In the fall of 2003, EMS West (then known as EMSI) published a newsletter with articles about "The Pioneers of EMS". During EMS Week 2026, we will be reproducing these articles about leaders, legends, and visionaries. Our thanks to Camille Downing for the original articles. Check back throughout the week to learn more about the origins of EMS in our region.

Glenn Cannon’s interest in EMS began when he was a young man in college in Indiana PA. On one fateful night a man drove his car into a tree in front of one of Indiana’s fraternity houses. Glenn was there and went to the man’s aid. He found him not breathing and began mouth-to-mouth resuscitation until the local ambulance arrived. The man’s life was saved thanks to Glenn’s quick action and the work of the Citizen’s Ambulance service personnel, including Jerry Esposito. Glenn knew at that moment that he wanted to be involved in the work of saving lives.

Shortly after, Glenn signed up with Citizens’ working on the ambulance. He was able to take part in the first CPR class ever offered by Dr. Peter Safar. While in college, Glenn became increasingly involved in the field of EMS. He worked closely with Esposito, Safar and Dr. Don Benson on designing the first ambulance that allowed a seat to be placed at the head of the patient for proper airway maintenance during transit. He also helped train the new Freedom House Ambulance personnel who traveled to Indiana County to work in Citizens’ vehicles.

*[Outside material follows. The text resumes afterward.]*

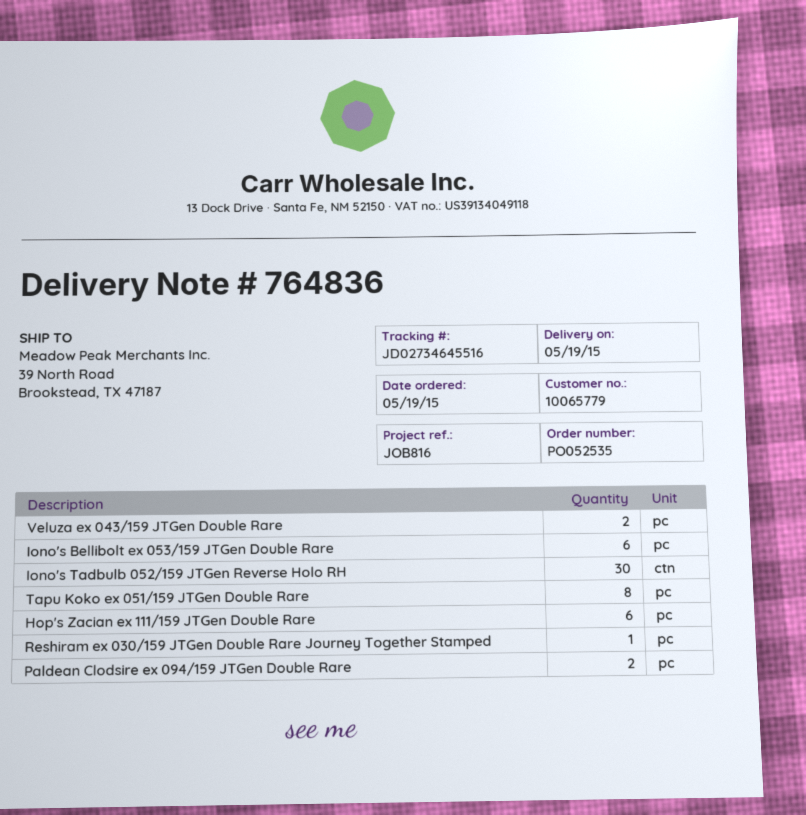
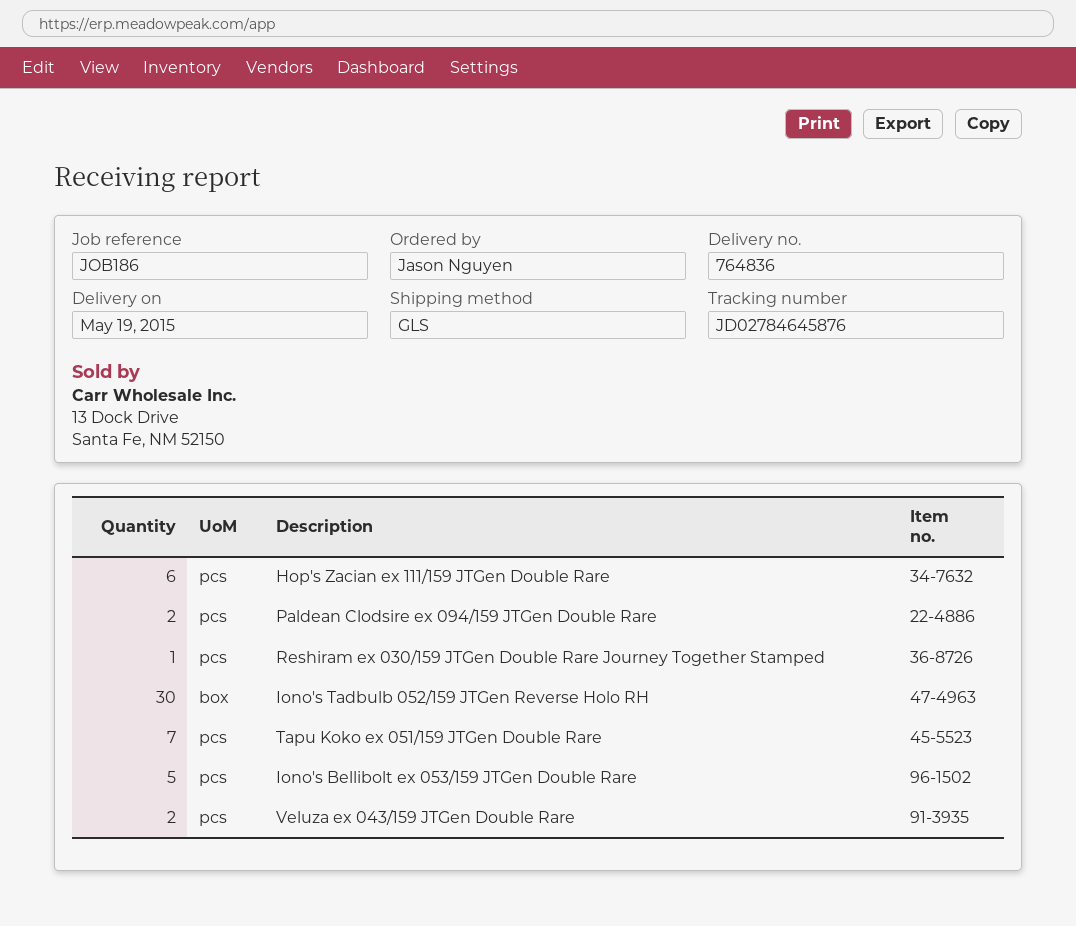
reference: JOB816 -> JOB186
tracking number: JD02734645516 -> JD02784645876
Iono's Bellibolt ex 053/159 JTGen Double Rare: 6 -> 5
Tapu Koko ex 051/159 JTGen Double Rare: 8 -> 7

After college, Glenn returned to Pittsburgh and became involved in the creation of the first EMS council in 1972 where he was the deputy direct under Esposito’s leadership. The Allegheny County Council on Emergency Medical and Health Services, later known as EMSI (and now EMS West), developed the process of training and certifying ambulance personnel as EMTs. While with the Council, Glenn was active in helping many communities secure funding through the National Highway Traffic Safety Act to help fund training programs and purchase new vehicles and equipment. It was also during this time that Glenn helped many community colleges and vo-tech schools create EMT training programs, including the first EMT instructor course at Community College of Allegheny County.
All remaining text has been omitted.